Empire of Pain: The Secret History of the Sackler Dynasty by Patrick Radden Keefe
Expertly researched, brilliantly written. Empire of Pain is an essential contribution to understanding the opioid epidemic. The audiobook is fantastic – I simply did not want to stop listening. But be prepared to feel shocked and enraged.
What Happened to You? Conversations on Trauma, Resilience, and Healing by Bruce D. Perry and Oprah Winfrey
An accessible and thought provoking conversation about trauma – it’s impact, the way it shows up, and how we can re-shape the ways we attend to it at both the individual and systemic levels. The audiobook was exceptionally well-done and a compelling way to present the information. Strong recommend for any person who has relationships with other people.
Four Hundred Souls: A Community History of African America, 1619-2019 edited by Ibram X. Kendi and Keisha N. Blain
This was an incredible 400 year journey. 90 writers, activists, leaders, teachers shared a unique piece of history and shifted my perspective forever. Strong recommend.
Anxious People by Fredrik Backman
I came in with low expectations but simply adored this book. The twists and turns satisfied my mystery loving self. But the way Backman speaks to the human condition gets me right in the heart. This book was a delightful surprise and I gobbled it up in a couple of days.
How to Nourish Your Child Through and Eating Disorder: A Simple Plate-by-Plate Approach to Rebuilding a Healthy Relationship with Food by Casey Crosbie and Wendy Stirling
Hands down, this is the best book out there to coach parents on the specifics of nourishing their child through an eating disorder. It’s also a fantastic resource for nutrition professionals working with adolescents and their families.
The Anthropocene Reviewed by John Green
Gives me a giggle to review The Anthropocene Reviewed. Too bad I’m no John Green. This was an absolute delight – my first exposure to John Green’s work. I loved the randomness of each chapter, the heart in his beautiful words, the way he uncovers fascinating information on topics I’ve never considered. His writing is sad and true and beautiful and poignant and made a lovely audiobook. Wish I could give it 4.5 stars.

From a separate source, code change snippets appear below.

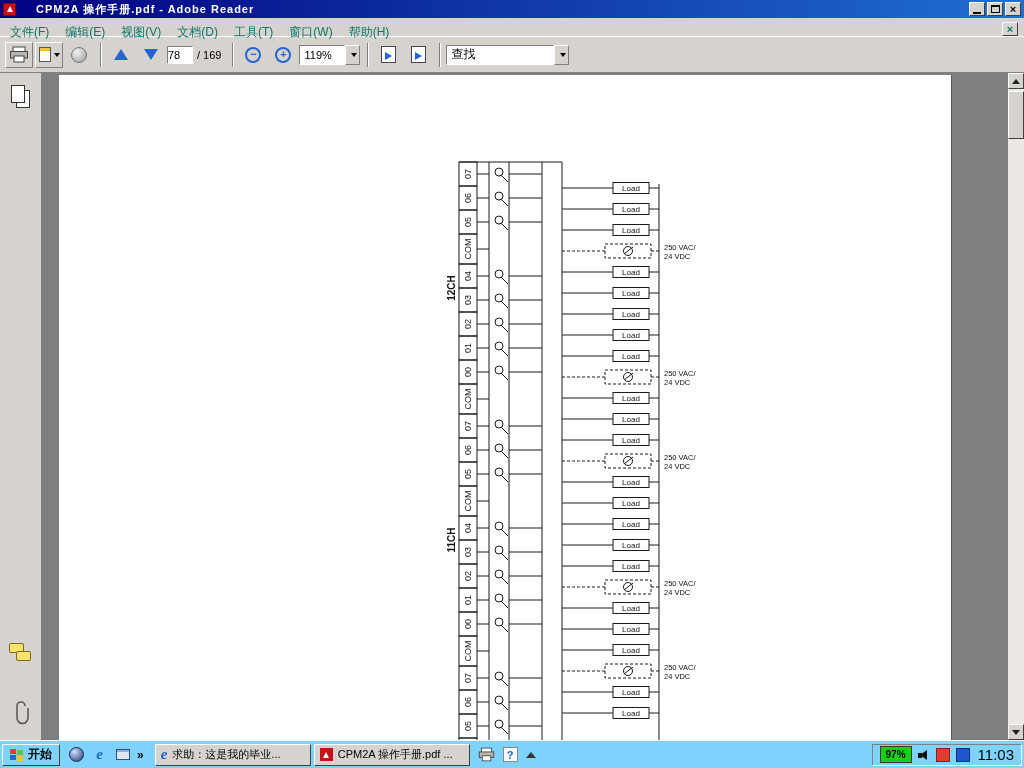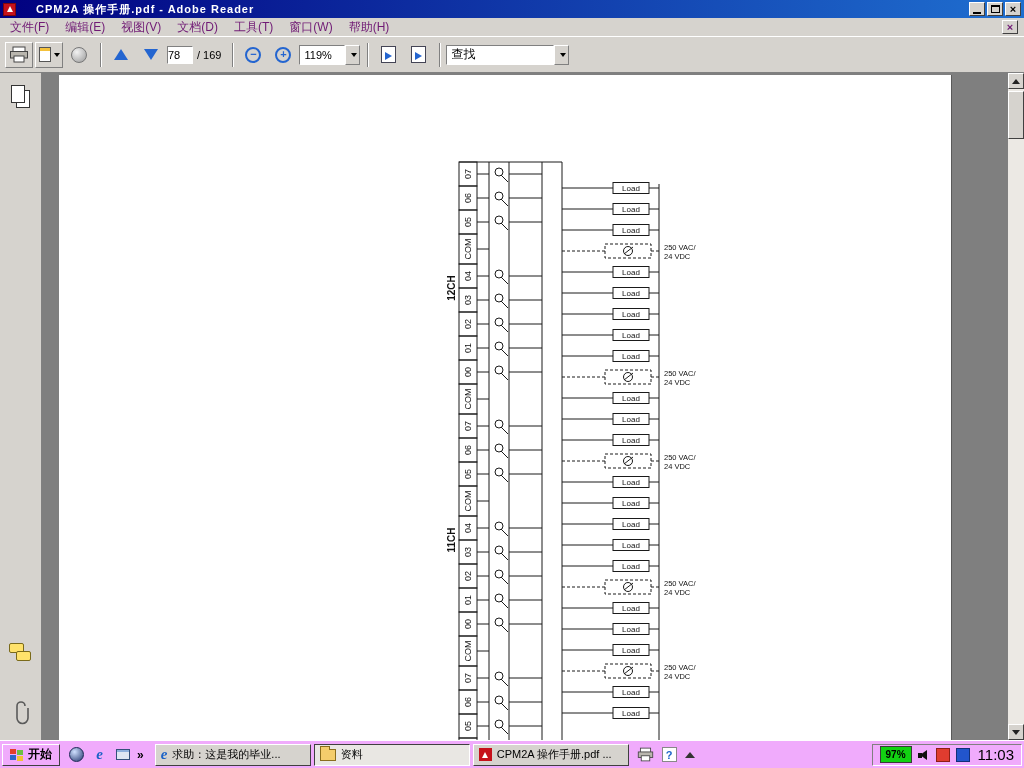"文件(F)" .menubar { align-items: center -> none; color: #701a75 -> #0f766e }
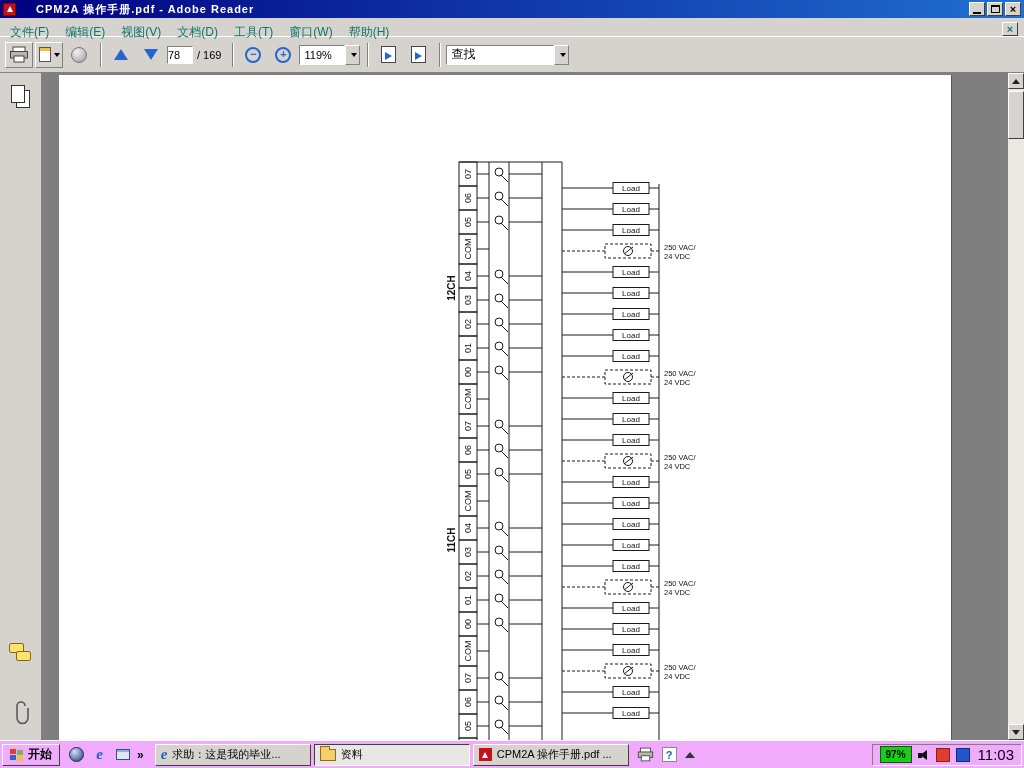"开始" .taskbar { background: #f0abfc -> #7dd3fc }
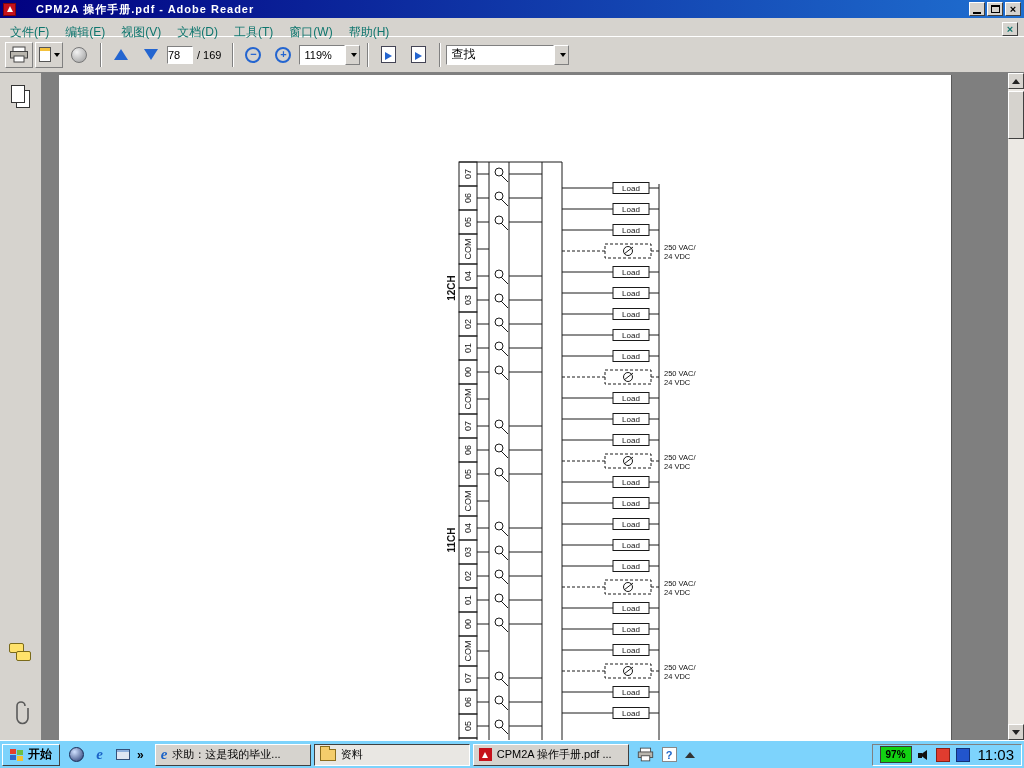"资料" div.task { html: <div> <span></span> <span>资料</span> </div> -> none }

So that’s a wrap for some of my very favorite books of 2021. And I’m dying to know, what did you read and love last year? And what’s on the docket for 2022? My book stacks are piled HIGH. Here’s just a couple of titles I’m really excited about (in no particular order).
- Atlas of the Heart: Mapping Meaningful Connection and the Language of Human Experience by Brené Brown, PhD, LCSW
- Becoming Safely Embodied: A Guide to Organize Your Mind, Body and Heart to Feel Secure in the World by Deirdre Fay MSW
- Belly of the Beast: The Politics of Anti-Fatness as Anti-Blackness by Da’Shaun L. Harrison
- Somatic Internal Family Systems Therapy: Awareness, Breath, Resonance, Movement and Touch in Practice by Susan McConnell
- Cloud Cuckoo Land by Anthony Doerr
- The Lincoln Highway by Amor Towles
- The Sweetness of Water by Nathan Harris
- Fierce Self-Compassion by Kristen Neff
I hope you get to do a bit of what delights you this year. I’ll just be over here with my book pile.